§ **Dataset**

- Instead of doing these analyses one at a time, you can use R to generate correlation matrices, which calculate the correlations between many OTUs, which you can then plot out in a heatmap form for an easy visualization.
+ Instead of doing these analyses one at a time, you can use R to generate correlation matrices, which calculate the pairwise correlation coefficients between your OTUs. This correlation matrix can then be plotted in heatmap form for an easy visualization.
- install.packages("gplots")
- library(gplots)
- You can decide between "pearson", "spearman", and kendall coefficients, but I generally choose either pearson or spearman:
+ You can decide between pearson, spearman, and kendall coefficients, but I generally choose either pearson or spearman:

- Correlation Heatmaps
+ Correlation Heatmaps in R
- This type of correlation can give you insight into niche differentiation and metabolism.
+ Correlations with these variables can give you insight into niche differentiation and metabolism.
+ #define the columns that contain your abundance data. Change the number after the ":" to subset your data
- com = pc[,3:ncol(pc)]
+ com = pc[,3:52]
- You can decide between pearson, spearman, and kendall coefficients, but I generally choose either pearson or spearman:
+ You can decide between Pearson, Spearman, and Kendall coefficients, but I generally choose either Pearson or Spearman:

--

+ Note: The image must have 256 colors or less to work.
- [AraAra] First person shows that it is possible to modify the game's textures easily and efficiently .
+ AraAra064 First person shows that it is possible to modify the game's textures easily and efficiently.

* * *

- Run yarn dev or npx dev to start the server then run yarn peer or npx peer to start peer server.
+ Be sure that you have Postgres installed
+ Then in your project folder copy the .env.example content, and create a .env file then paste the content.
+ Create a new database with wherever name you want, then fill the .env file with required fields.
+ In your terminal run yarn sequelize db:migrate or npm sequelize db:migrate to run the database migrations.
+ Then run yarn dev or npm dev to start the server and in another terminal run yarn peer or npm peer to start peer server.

§ **What to do**
Using the records above, restate word for word the lines from the one with "with required fields." through the one with "the database migrations.", both included.

§ **Answer to the problem**
+ Create a new database with wherever name you want, then fill the .env file with required fields.
+ In your terminal run yarn sequelize db:migrate or npm sequelize db:migrate to run the database migrations.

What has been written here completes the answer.